South Africa’s consumer, industrial and export-led sectors are expected to recover as global and local demand returns, writes Dominik Anderhofstadt, CFO for Henkel South Africa, which recently celebrating 70 years in the country.
WE are witnessing signs of recovery and future growth, following a difficult year for economies around the world.
I believe that there is a great deal of potential for the South African economy as the country has a lot of sectors with growth potential, but those that stand out are the consumer and industrial sectors, technology and innovation, and export-oriented areas like automotive.
Popular brands like Pritt, Pattex, Loctite and Schwarzkopf are now part of everyday life for millions of people in SA, and what we have noticed is that demand for essential products has proven resilient during the COVID-19 pandemic. However, to embrace a future that will no doubt be full of possibility and risk, we need to ensure we continue to innovate to stay a step ahead.
In its 13th South Africa Economic Update, the World Bank says the current global outlook is looking better after the 2020 collapse and South Africa is positioned to grow at the fastest pace in over a decade, bouncing back from 2020’s 7% growth contraction. While there is still “considerable uncertainty,” economic growth could rebound to 4% in 2021. More recently, other sources such as the South African Reserve Bank have even increased their GDP growth projections to above 5% for last year (2021).

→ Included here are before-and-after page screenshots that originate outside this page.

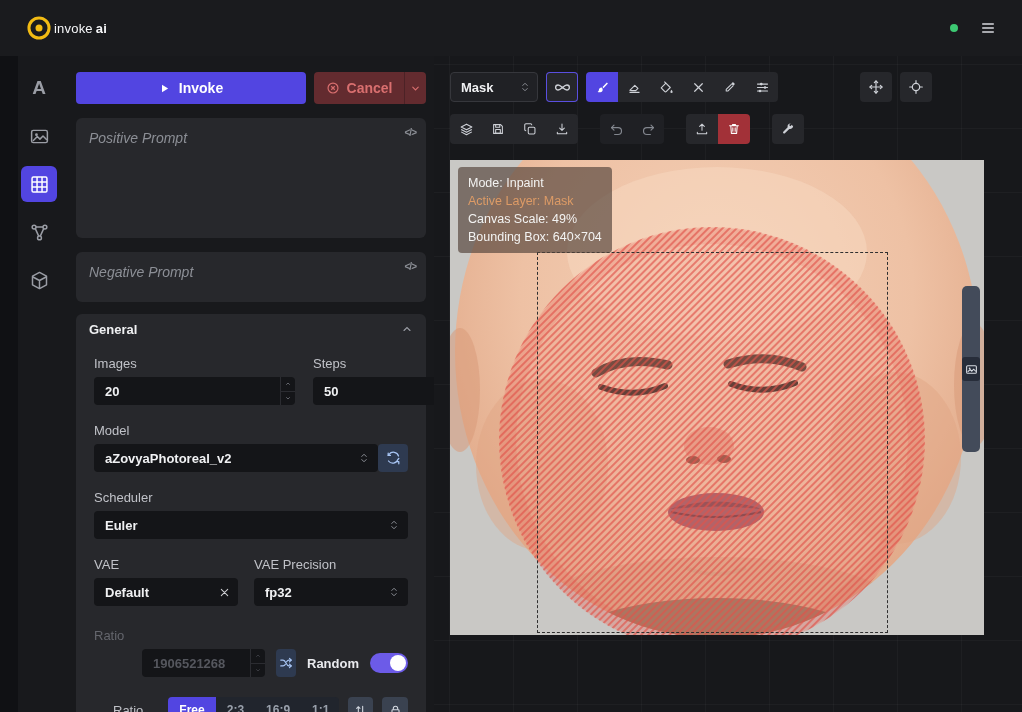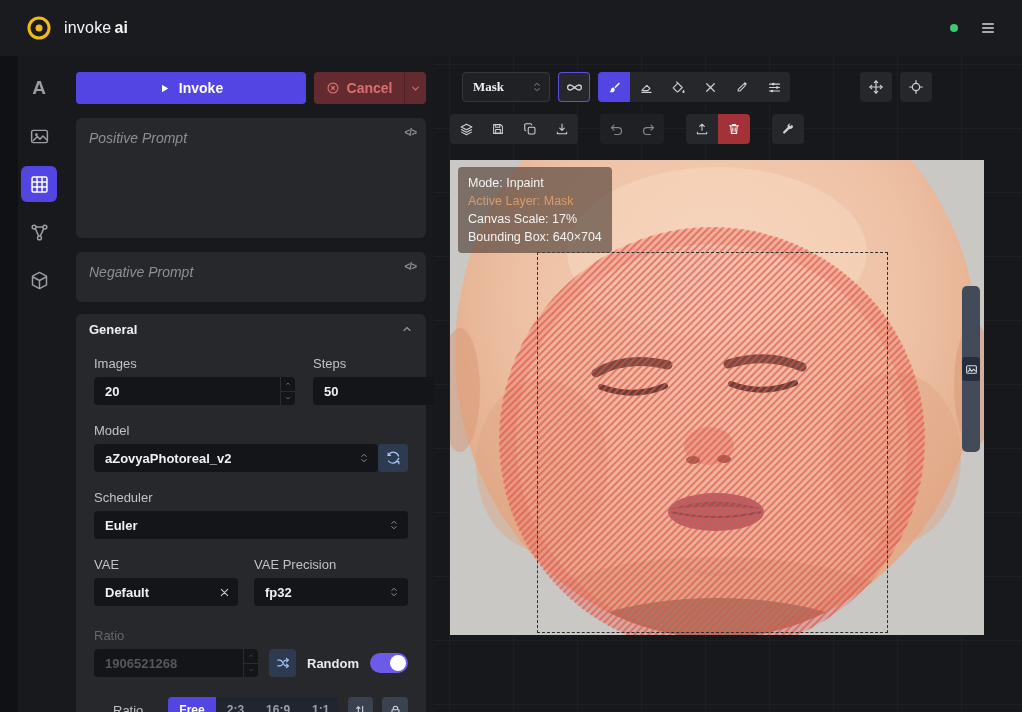"invoke ai" .brand { font-size: 16px -> 13px; margin-left: 10px -> none }
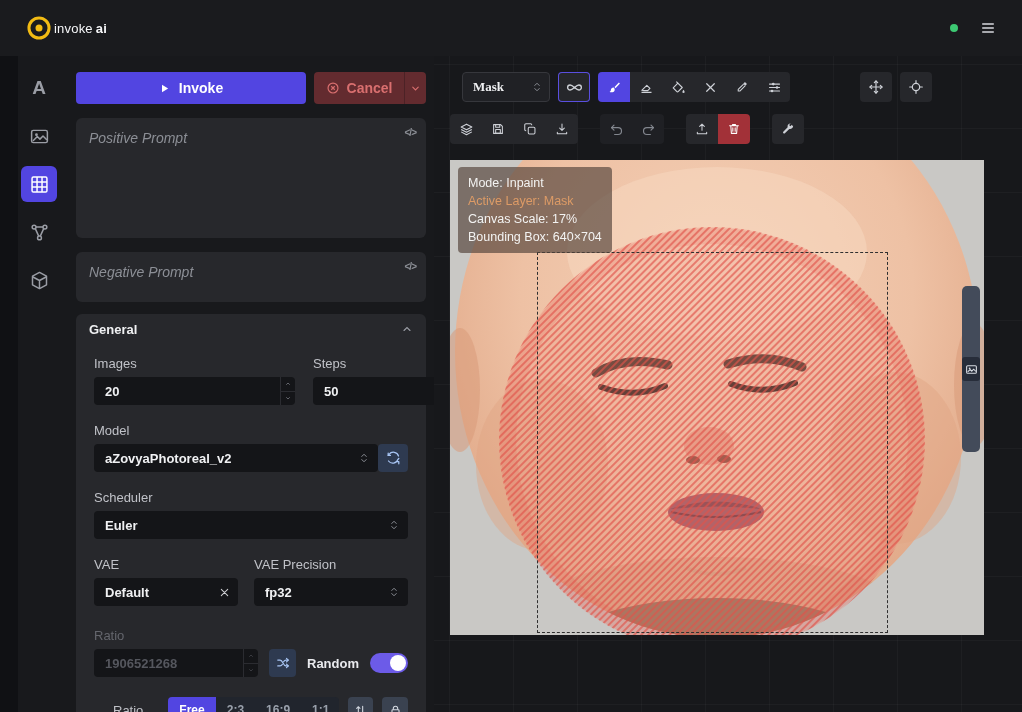"Mask" .ctoolbar.row1 { font-family: Liberation Serif, serif -> none; left: 28px -> 16px }
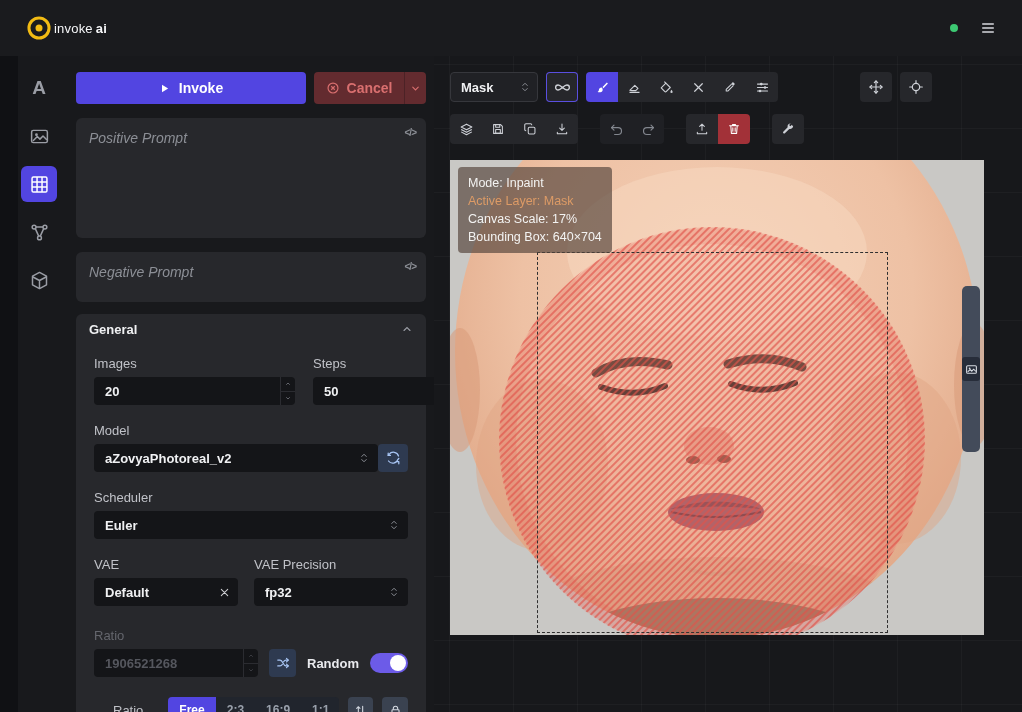"Canvas Scale: 17%" div { text: 17% -> 49% }
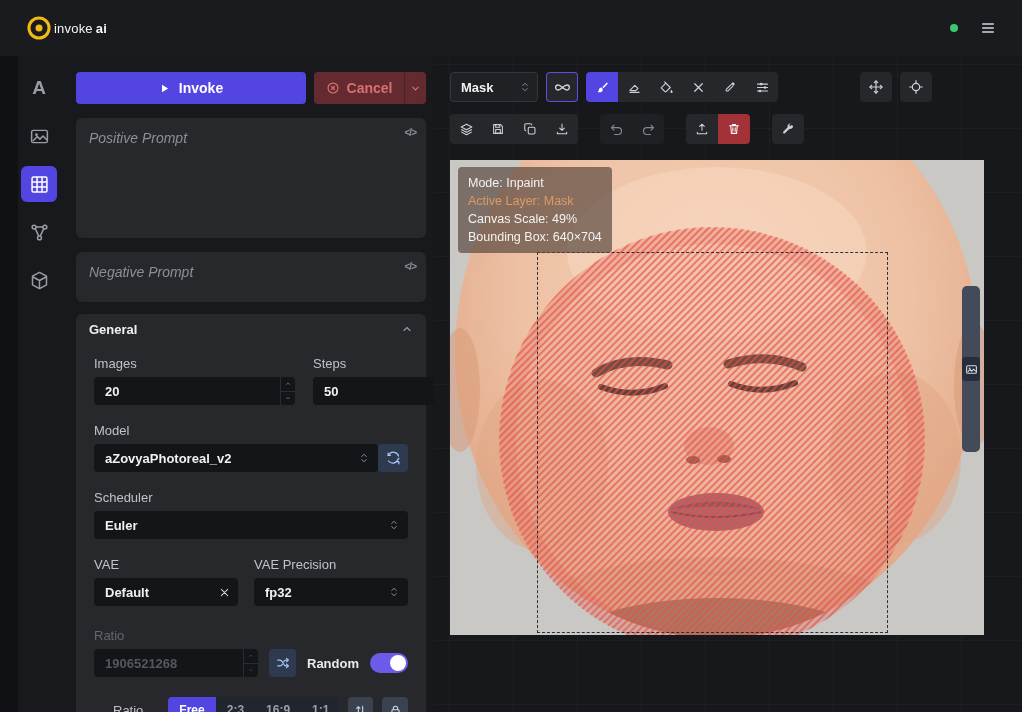"1906521268" .seed-row { margin-left: none -> 48px }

Although South Africa has battled a third and fourth wave of COVID-19 infections, and a close watch is needed moving into the new year, talk of a recovery is extremely positive. Henkel is also noticing signs of stronger demand returning, as it trends ahead of the recovery in other regions.
The automotive sector, in particular, was driving growth for most part of last year as new locally produced models came on stream, together with general manufacturing on the back of infrastructure demand. Other industries doing well include beverages and packaging.
As a result, our commitment in South Africa remains strong and we are constantly seeking ways in which to invest further in the country, albeit through innovation, technology, skills development, or corporate social investment – our commitment is to keep growing.
Business risks include rising costs, driven primarily by raw materials, electricity and logistics, but also global supply chain shortages. To achieve purposeful growth, we therefore need to intensify our efforts to step up customer and consumer proximity with faster decision-making mechanisms and to increase efficiency by constantly reshaping our operating models to be lean, fast and simple.
Furthermore, Henkel worldwide aims to strengthen sustainability as a competitive differentiator. Our aim is to reduce the carbon footprint of our production by 65% by continuously improving energy efficiency and by using electricity from renewable sources. In addition, we want to leverage our brands and technologies to save 100 million tons CO2 together with our consumers, customers and suppliers by 2025. We are working towards a circular economy and zero plastic waste in the environment.
We also realise the critical role we must play in our communities, and we want to enhance our positive social impact on communities through responsible sourcing. We continue to maintain an intense dialog with our suppliers to promote sustainable practices and the respect for human rights along our value chain.
We supply a very wide array of consumer and industrial needs, and while we often fly below the radar from a marketing perspective, our technology solutions are holding many products together.
A key focus for the future will be on introducing sustainable solutions, both in our products and also towards socially driven initiatives. We will continue to contribute towards building a better world and society.
With both business and consumer confidence returning, Henkel’s diverse array of products – from household and industrial-grade adhesives to hair care – ensures we are well positioned for the next 70 years in SA.